IL TEST
La consacrazione arriva con le affermazioni di un tale di nome Gordon Murray, padre della mitica McLaren F1 anni Novanta. «Alpine A110? L’auto migliore che io abbia mai guidato». Tanto da comprarsene una e utilizzarla come «benchmark» per sviluppare la sua nuova supercar, la Murray T.50.
Se, insomma, ai comandi della A110 del terzo millennio, indovinatissimo remake della vettura da rally del ‘62, assapori emozioni speciali, hai la certezza di essere in autorevole compagnia. D’altra parte, assuefatti da Suv e crossover, trascorrere un fine settimana chiusi dentro l’abitacolo di una coupé sportiva «pura» è un’opportunità che per qualunque appassionato dovrebbe essere prevista dalla legge. Almeno, dalla legge di… attrazione.
L’amore sboccia al primo giro di volante, ma la simpatia per questo gioiellino che in Italia soffre di un immeritato anonimato inizia ancora prima di salire a bordo. Il look colpisce sia per quelle proporzioni fluide, ma aggressive il giusto, sia per le appendici aerodinamiche che odorano di pista da un chilometro, e che distinguono A110 S dalle A110 più «civili». Tipo lo splitter anteriore e lo spoiler posteriore, ambedue in fibra di carbonio. O anche i cerchi in lega leggera da 18”, avvolti in Michelin Pilot Sport 5 e sotto le cui razze si nascondono pinze freni sovradimensionate in tinta carrozzeria, che mordono dischi da 320 mm.
«Scesi» al suo interno, l’acquolina in bocca la generano invece i sedili a guscio Sabelt (solo due), il cruscotto e il volante in pelle scamosciata.
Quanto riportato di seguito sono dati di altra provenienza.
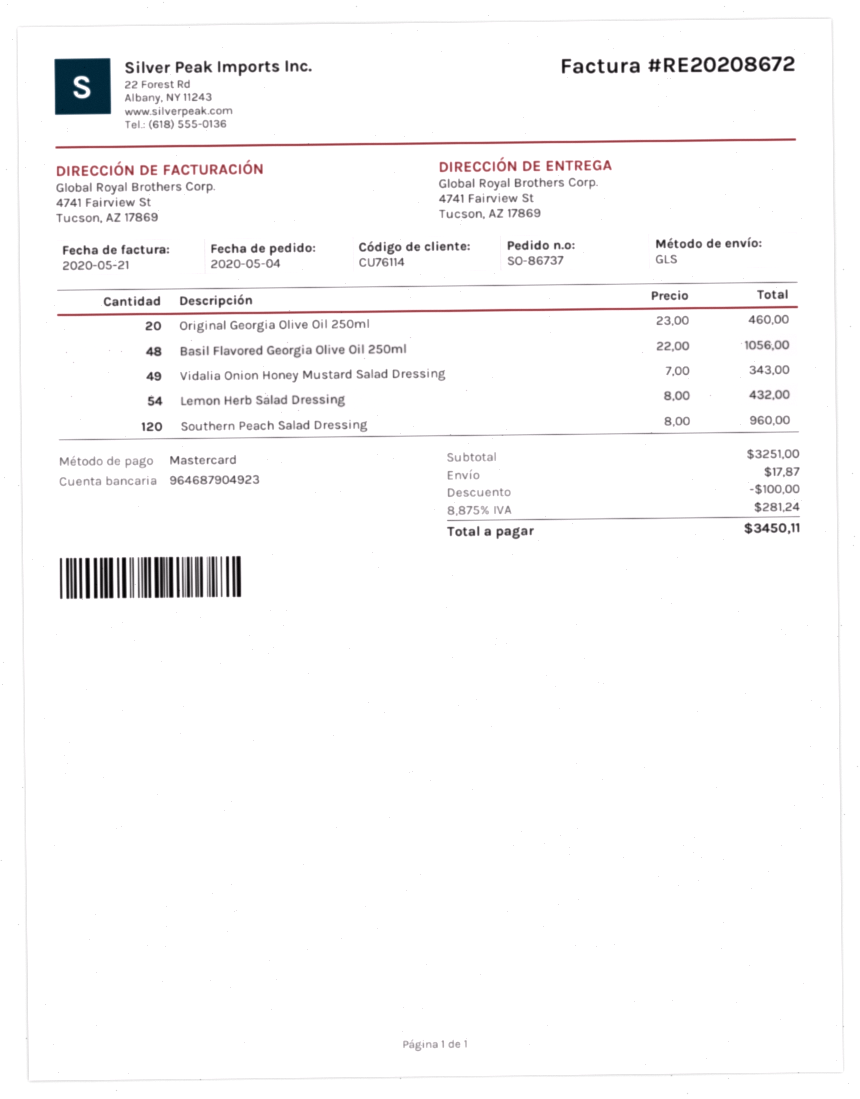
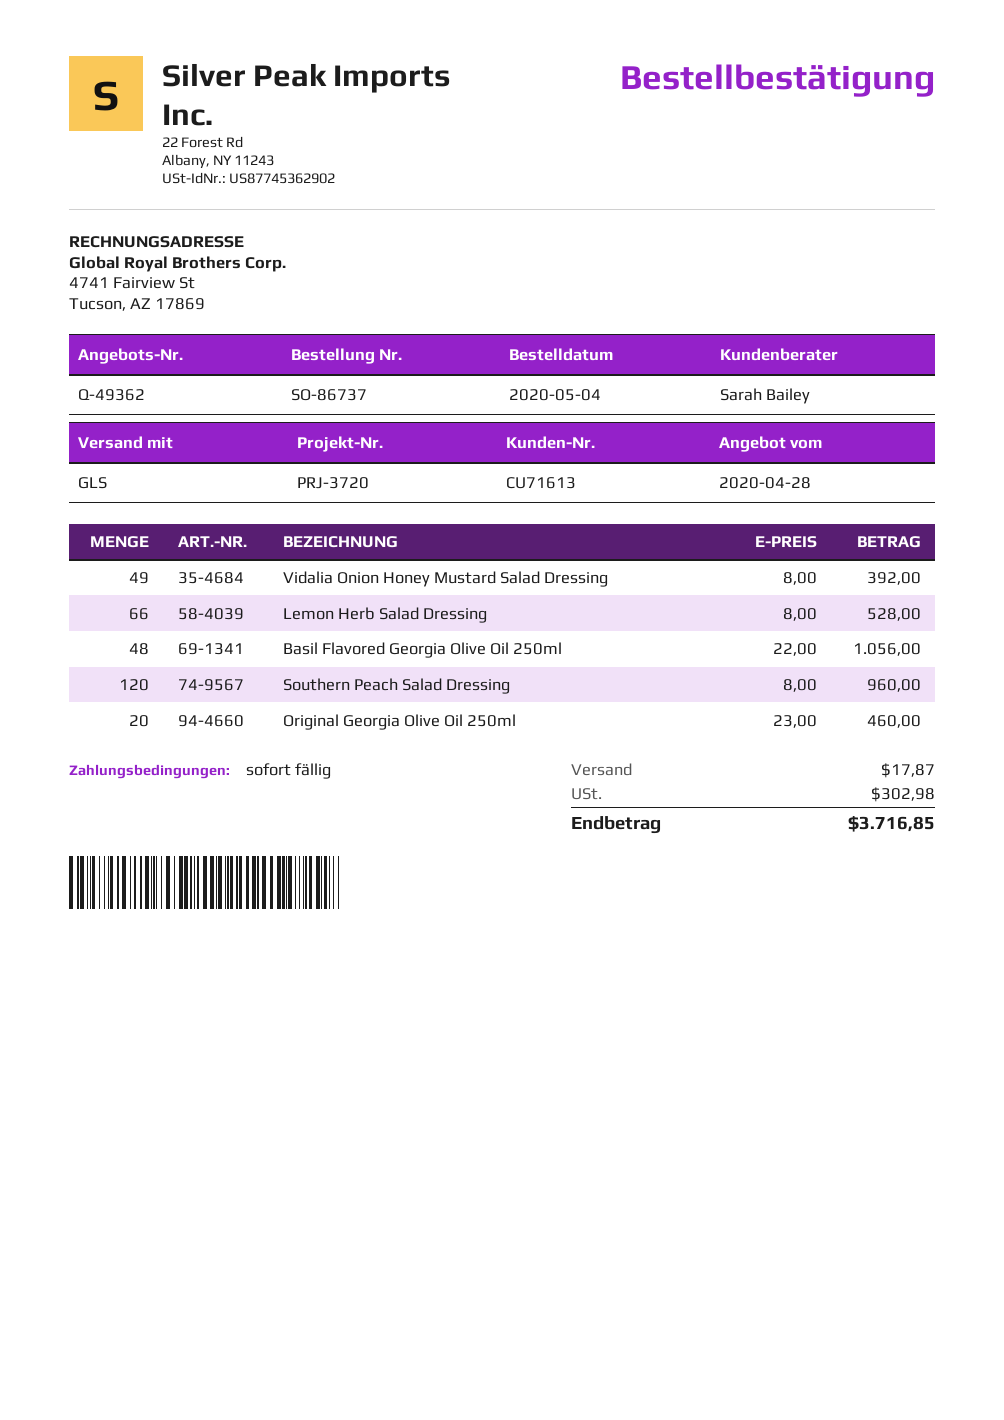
customer number: CU76114 -> CU71613
Vidalia Onion Honey Mustard Salad Dressing: 49 x 7.00 = 343.00 -> 49 x 8.00 = 392.00
Lemon Herb Salad Dressing: 54 x 8.00 = 432.00 -> 66 x 8.00 = 528.00
discount: 100.00 -> none
tax: 281.24 -> 302.98
total: 3450.11 -> 3716.85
La pedaliera in alluminio, come i paddle del doppia frizione a 7 marce solidali col piantone dello sterzo. Il tasto rosso corsa «Start» sul tunnel. Le maniglie porta a nastro. E questo è niente, nei confronti della scarica di adrenalina generata dal timbro di voce del motore appena sveglio.
Credi che 4 cilindri non siano abbastanza per suonare musica d’autore? Sbagli, il 1.8 TCe turbo benzina di origine Renault di Alpine A110 è un piccolo talento e nulla ha da invidiare a un «ottovù» o a un «flat six». Specie dopo che hai trovato il coraggio di impostare la modalità Track tramite l’apposito bottone (modalità che irrigidisce lo sterzo e le sospensioni a quadrilatero e moltiplica la sensibilità del pedale del gas), e in rilascio vieni raggiunto da un bellico scoppiettio dallo scarico centrale. Voce, ma anche muscoli: con quasi 300 Cv, proiettare a velocità drago una coupé da poco più di 11 quintali, per il «milleotto» è un esercizio di routine. Sta al driver, semmai, sintonizzarsi sulle stesse sue frequenze ed esplorarne i limiti in pieno controllo, registrando una coordinazione occhi-mani-piedi da pilota provetto.
Meglio infatti ricordarsi che A110 è sia una trazione posteriore, sia una coupé a motore centrale. Con tutto ciò che un’architettura tanto corsaiola comporta in termini di distribuzione dei pesi e di reazioni in caso di accelerazioni brusche in uscita di curva, su asfalto bagnato e non. L’elettronica in realtà vigila sempre, anche se disattivi l’Esp: ne trae vantaggio la sicurezza, ne esce leggermente penalizzato il divertimento, qualora pagassimo il ticket di ingresso di un circuito - il suo habitat naturale - e volessimo esercitarci in qualche acrobazia di «drifting».
Pista (meglio) o strada pubblica (con più prudenza ed entro i limiti), A110 una supercar in miniatura facile da domare, dal prezzo modulabile a seconda della declinazione (dai 63.800 euro della base ai 107.000 della estrema A110 R, passando per i 76.050 di A110 S), infine «quasi» adatta - per un single - anche alla guida quotidiana. Se accetti di affrontare i dossi a passo d’uomo, di disporre di due mini-bagagliai da un trolley ciascuno, di sollecitare schiena e collo un pelo più che su un morbido Suv. Però quel sound, quel look, quella preparazione atletica. Quel fascino da oggetto misterioso, per intenditori veri. Quintessenza di una gioia fanciullesca.